In an age of technology, when more and more duties normally performed by people are handed over to a computer, Estevan is set to see a long standing but obscure piece of the community fade into the sunset.

By the end of August, it will be lights out for the manned weather observation station located upstairs of the lobby at the Estevan Airport, which for years has provided necessary reports for pilots and passed information on for distribution to the public.

"We were informed just into June that NavCanada decided they were going to fully automate the station. Then we were told that, by the end of August, that would be our last day to be here," shared Mike Porter, who's been a weather observer at the place for over 10 years, "Since then, it's just been a matter of just waiting until everything is said and done, I guess."

He noted that there have been some exciting, and special, moments during his time on the job.

"There's lots of different planes that I get to see coming in...and you get to meet some interesting people, not just from Canada but coming up from the States and everywhere else. Even during the floods, the premier was here and I got to meet him, and with the airshows, you get to meet all the different pilots while you're here."

Porter added that he's seen the airport expand and grow over his tenure, seen hangars added and business pick up. 

"Even working with a lot of the people here, it's been quite an experience. I enjoy talking with the pilots, because they have relied on our weather, but it's also nice to talk to them and see what's going on around different areas. We've had the water bombers set up a base here, crop sprayers work out of here now, and there's lots of other stuff that's been going on over the years."

A full AWOS (Automated Weather Observation System) is being installed to replace the current HWOS (Human Weather Observation System).

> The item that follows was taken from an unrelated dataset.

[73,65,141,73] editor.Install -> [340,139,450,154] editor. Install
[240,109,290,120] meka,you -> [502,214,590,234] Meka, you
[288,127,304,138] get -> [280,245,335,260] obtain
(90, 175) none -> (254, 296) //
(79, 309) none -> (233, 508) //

The job for a weatherman has certainly evolved over the years as well. The amount of paperwork has diminished as everything can now be entered into computers. While early on, the observers would have their hands full collecting and disseminating information for both pilots and the public through NavCanada and Environment Canada, respectively, that has since changed. Environment Canada has their own equipment on site, mostly automatic, which requires the observer to focus on simply compiling aviation-specific reports, though some information is shared across the board.

"A lot of the challenges that we had a lot of the time, especially during the summer, was dealing with thunderstorms. You know, you're told that if you hear the thunder, you stay inside. Unfortunately for us, it was a little bit of a different story. We were expected to go outside and do the observations. The chances of being hit by lightning were pretty slim, but you'd sometimes get drenched. Even in the wintertime, there was times where you had to go out in the middle of the storm and check your snow depth and everything else," said Porter, adding that the storm patterns and frequency have evolved as well.

Now that he knows he'll be out of a job within a month's time, he's not too sure yet where the trail will take him.

"I'm not too sure if I'll be staying in Estevan or moving on to someplace different, it just depends on where I can find some work that I can do. It'll be a bit of a difference, as I've been here, doing this for the past ten years, trying to shift gears again. Hopefully I can find something in the airport industry, it's hard to say, we'll see what happens."

When the weather station does become fully automated, data formerly observed by Porter and his colleagues, such as wind, temperature and dewpoint, ceiling and cloud cover and precipitation, will now be compiled and distributed in near real time by sensitive electronic equipment, which is currently in the final stages of installation.